* _WORK TO COMPLETE_:
All of the listing should be output exactly, apart from the pictures.
___
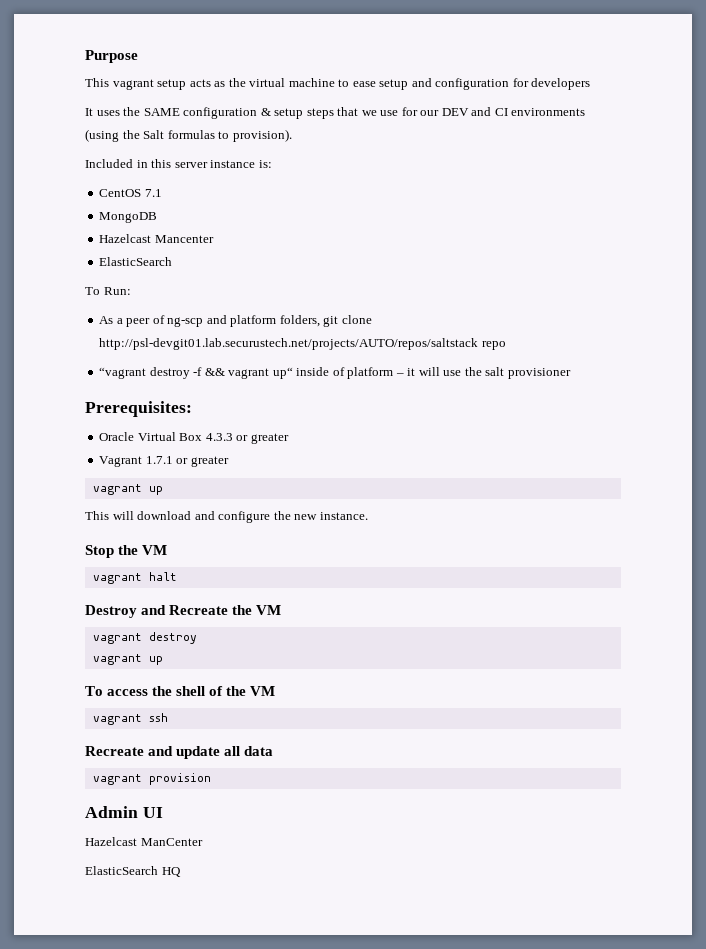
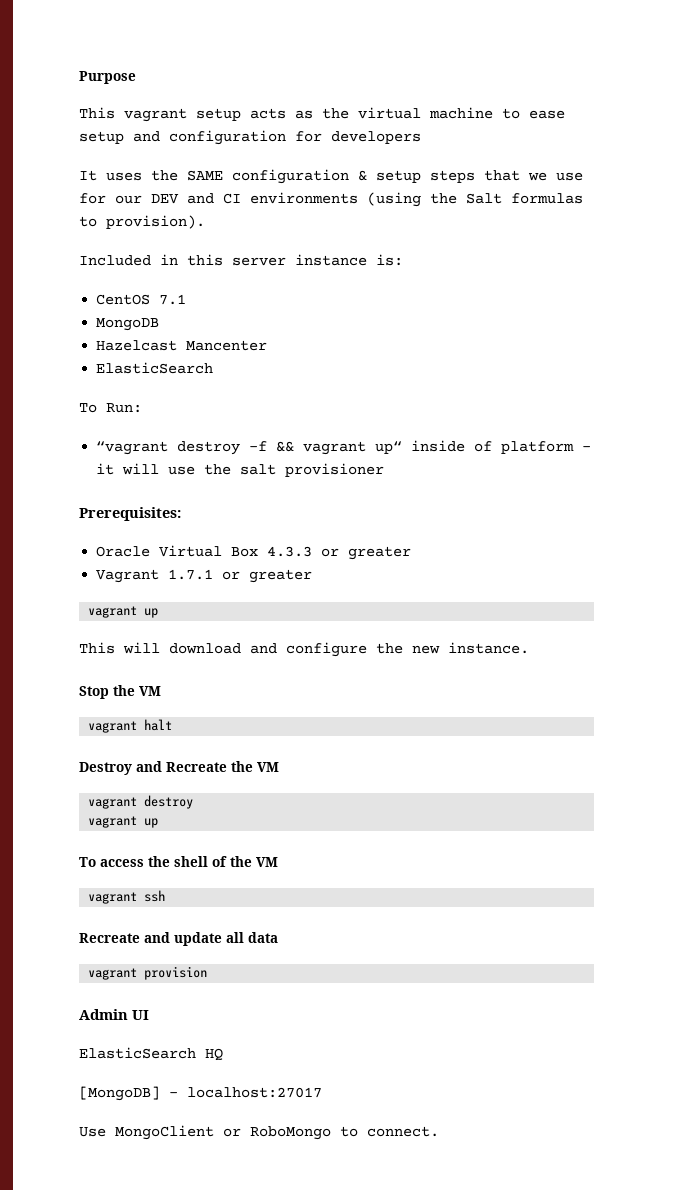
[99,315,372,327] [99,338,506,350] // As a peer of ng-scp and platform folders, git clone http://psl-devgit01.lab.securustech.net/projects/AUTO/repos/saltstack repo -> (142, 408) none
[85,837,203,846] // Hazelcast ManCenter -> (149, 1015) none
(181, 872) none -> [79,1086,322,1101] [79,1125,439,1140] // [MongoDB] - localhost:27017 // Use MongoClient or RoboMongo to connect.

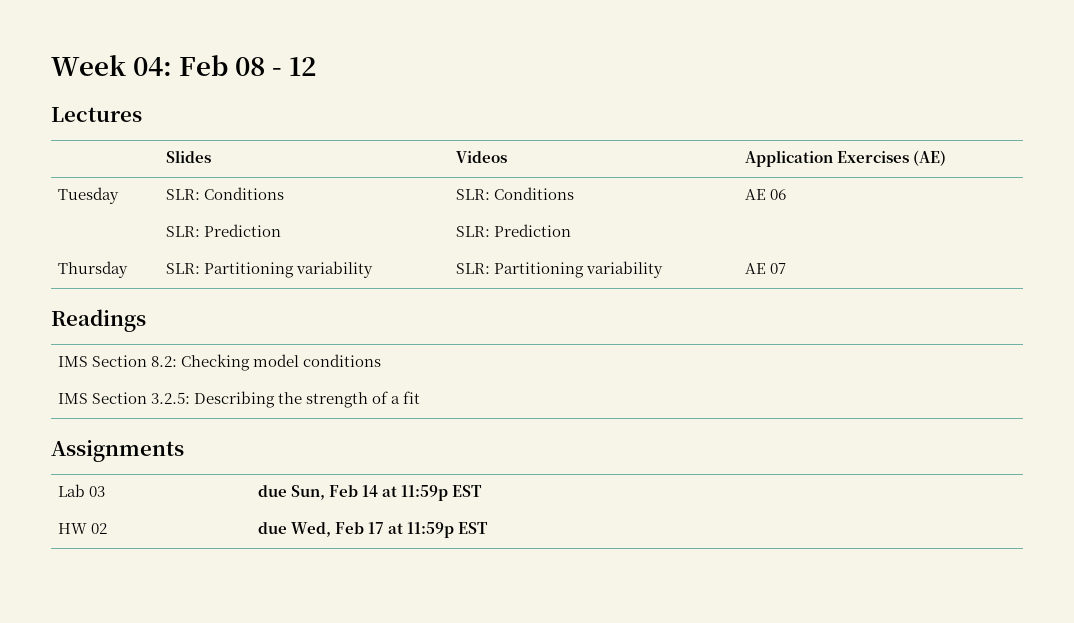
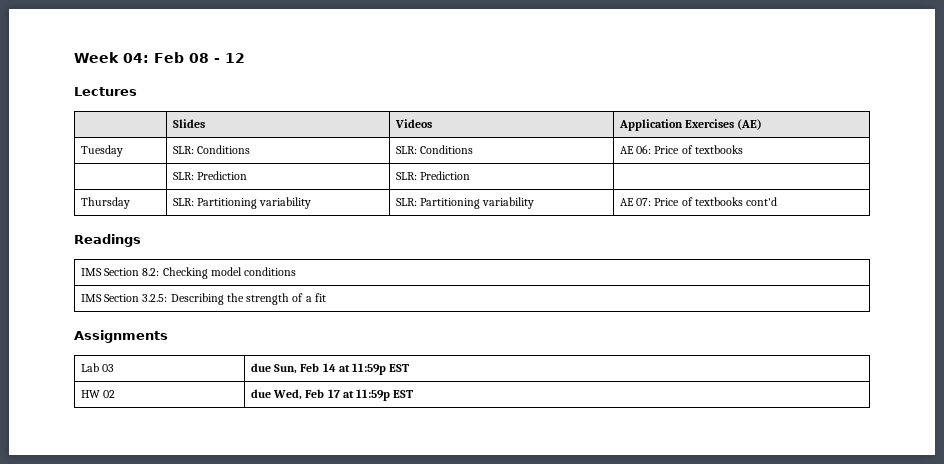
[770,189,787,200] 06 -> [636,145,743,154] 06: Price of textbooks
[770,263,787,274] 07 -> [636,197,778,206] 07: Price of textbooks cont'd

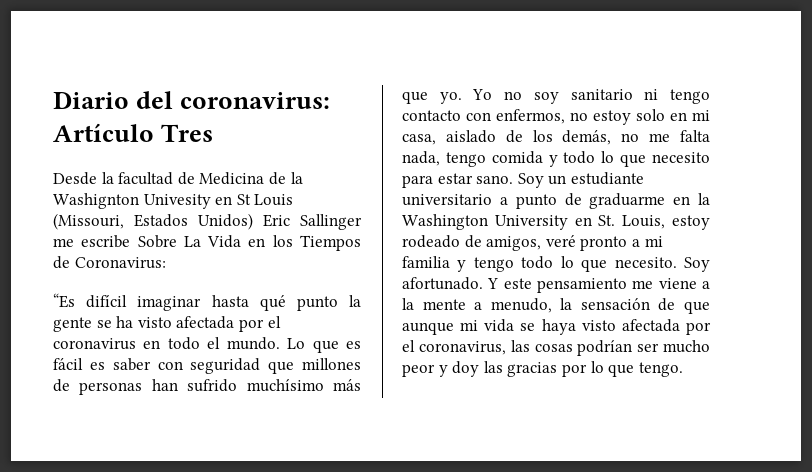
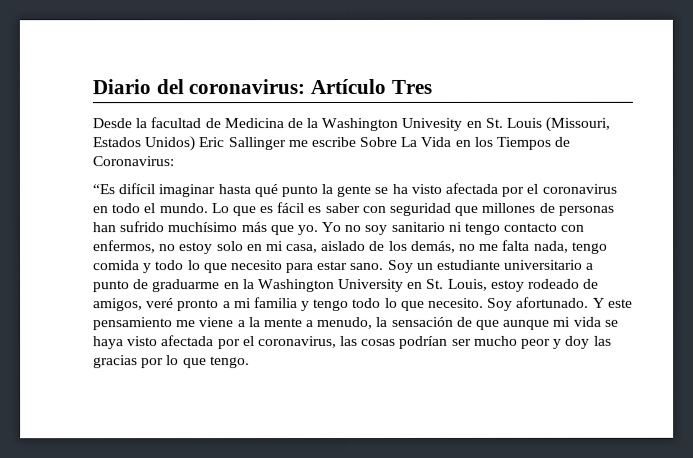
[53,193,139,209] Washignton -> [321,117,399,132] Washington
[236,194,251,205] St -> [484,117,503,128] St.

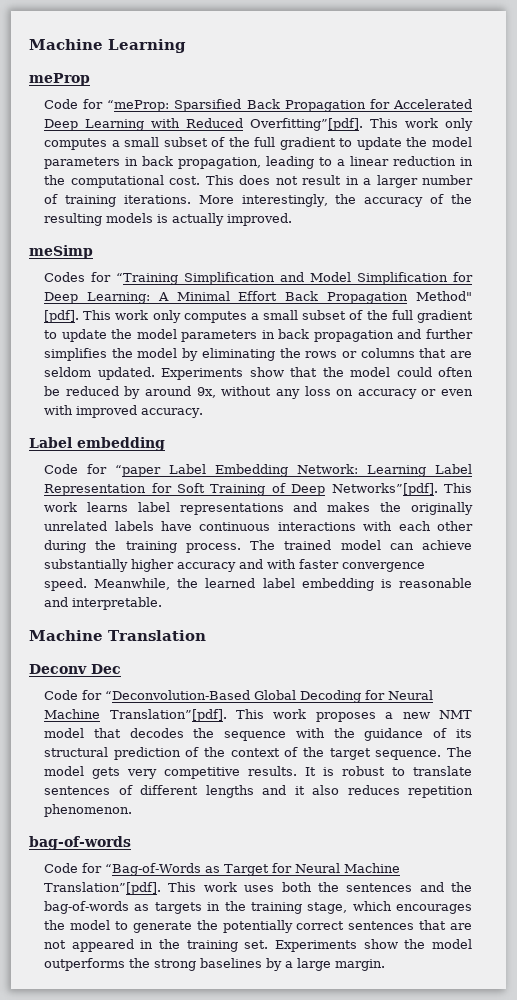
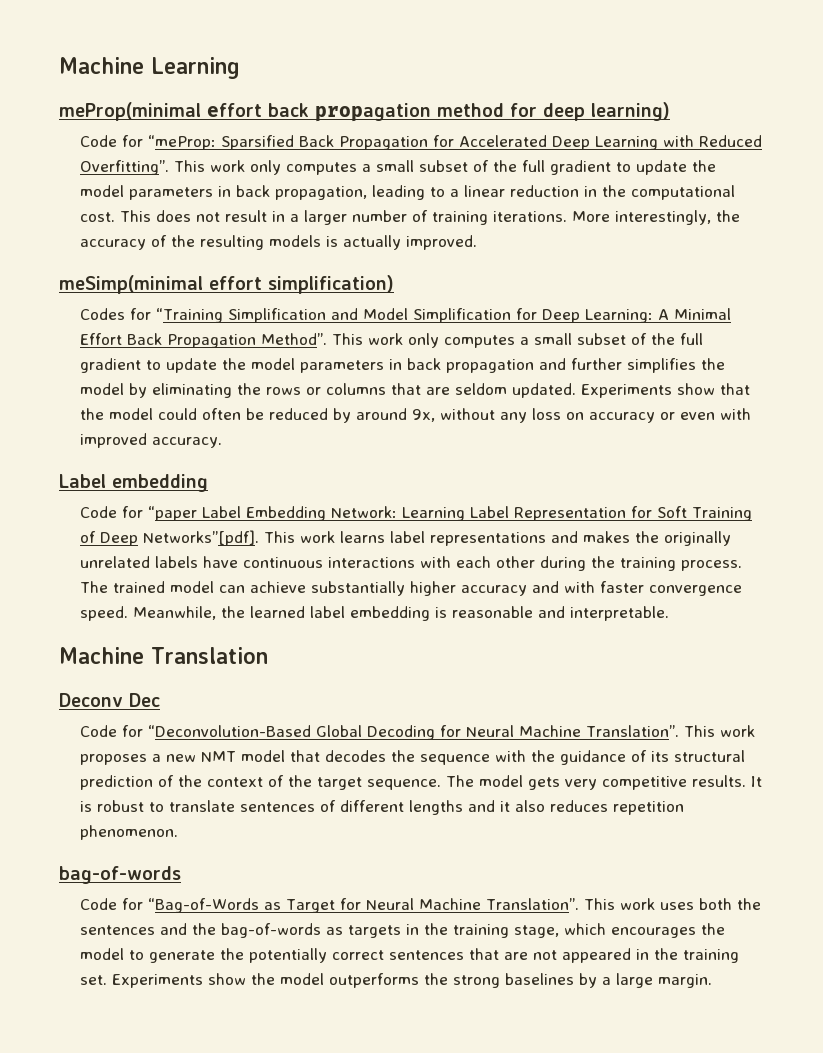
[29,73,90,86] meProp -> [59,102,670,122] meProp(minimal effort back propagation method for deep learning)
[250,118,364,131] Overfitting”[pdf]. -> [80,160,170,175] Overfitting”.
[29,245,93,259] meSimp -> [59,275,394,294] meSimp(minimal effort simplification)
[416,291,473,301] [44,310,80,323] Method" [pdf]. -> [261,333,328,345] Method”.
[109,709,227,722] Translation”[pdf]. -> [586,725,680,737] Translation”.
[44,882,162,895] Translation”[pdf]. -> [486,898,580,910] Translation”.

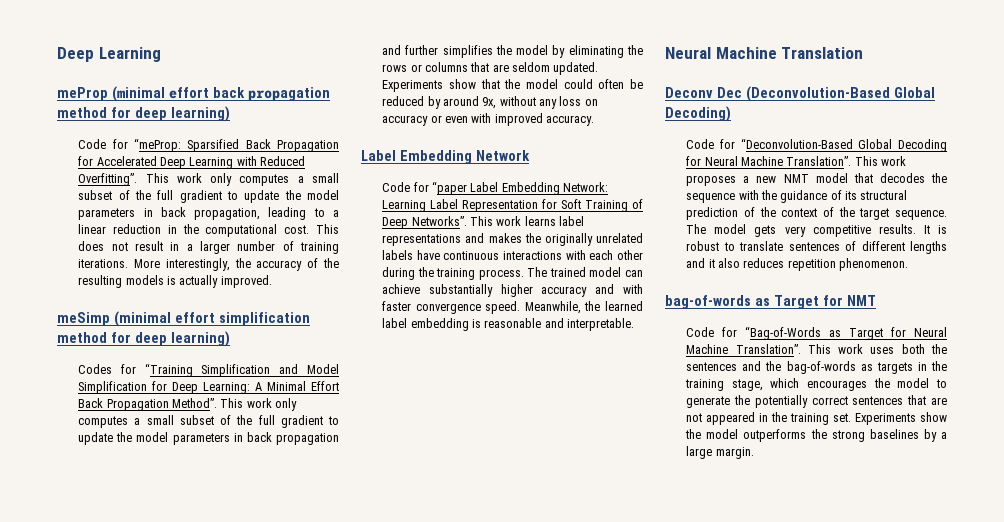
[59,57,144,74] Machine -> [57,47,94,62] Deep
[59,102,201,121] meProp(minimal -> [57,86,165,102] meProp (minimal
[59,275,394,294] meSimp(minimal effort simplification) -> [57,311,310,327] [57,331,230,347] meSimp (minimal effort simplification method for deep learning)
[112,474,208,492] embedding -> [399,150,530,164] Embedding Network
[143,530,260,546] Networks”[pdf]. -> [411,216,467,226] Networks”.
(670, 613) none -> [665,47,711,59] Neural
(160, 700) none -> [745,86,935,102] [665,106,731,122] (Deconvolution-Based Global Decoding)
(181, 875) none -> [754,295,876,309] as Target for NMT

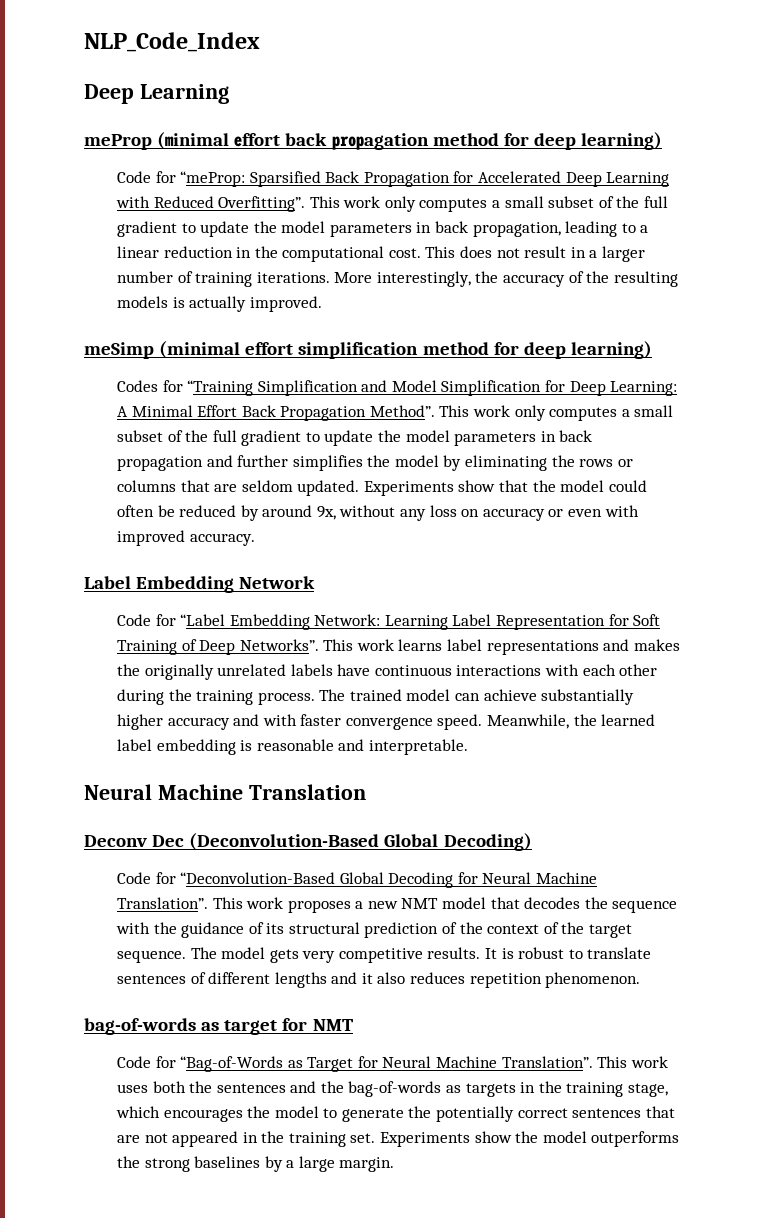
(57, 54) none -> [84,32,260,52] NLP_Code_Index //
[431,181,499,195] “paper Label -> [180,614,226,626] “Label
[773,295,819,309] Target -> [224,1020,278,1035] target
___
* _COMPLETED EXERCISE_:
[99,315,372,327] [99,338,506,350] // As a peer of ng-scp and platform folders, git clone http://psl-devgit01.lab.securustech.net/projects/AUTO/repos/saltstack repo -> (142, 408) none
[85,837,203,846] // Hazelcast ManCenter -> (149, 1015) none
(181, 872) none -> [79,1086,322,1101] [79,1125,439,1140] // [MongoDB] - localhost:27017 // Use MongoClient or RoboMongo to connect.

[770,189,787,200] 06 -> [636,145,743,154] 06: Price of textbooks
[770,263,787,274] 07 -> [636,197,778,206] 07: Price of textbooks cont'd

[53,193,139,209] Washignton -> [321,117,399,132] Washington
[236,194,251,205] St -> [484,117,503,128] St.

[29,73,90,86] meProp -> [59,102,670,122] meProp(minimal effort back propagation method for deep learning)
[250,118,364,131] Overfitting”[pdf]. -> [80,160,170,175] Overfitting”.
[29,245,93,259] meSimp -> [59,275,394,294] meSimp(minimal effort simplification)
[416,291,473,301] [44,310,80,323] Method" [pdf]. -> [261,333,328,345] Method”.
[109,709,227,722] Translation”[pdf]. -> [586,725,680,737] Translation”.
[44,882,162,895] Translation”[pdf]. -> [486,898,580,910] Translation”.

[59,57,144,74] Machine -> [57,47,94,62] Deep
[59,102,201,121] meProp(minimal -> [57,86,165,102] meProp (minimal
[59,275,394,294] meSimp(minimal effort simplification) -> [57,311,310,327] [57,331,230,347] meSimp (minimal effort simplification method for deep learning)
[112,474,208,492] embedding -> [399,150,530,164] Embedding Network
[143,530,260,546] Networks”[pdf]. -> [411,216,467,226] Networks”.
(670, 613) none -> [665,47,711,59] Neural
(160, 700) none -> [745,86,935,102] [665,106,731,122] (Deconvolution-Based Global Decoding)
(181, 875) none -> [754,295,876,309] as Target for NMT

(57, 54) none -> [84,32,260,52] NLP_Code_Index //
[431,181,499,195] “paper Label -> [180,614,226,626] “Label
[773,295,819,309] Target -> [224,1020,278,1035] target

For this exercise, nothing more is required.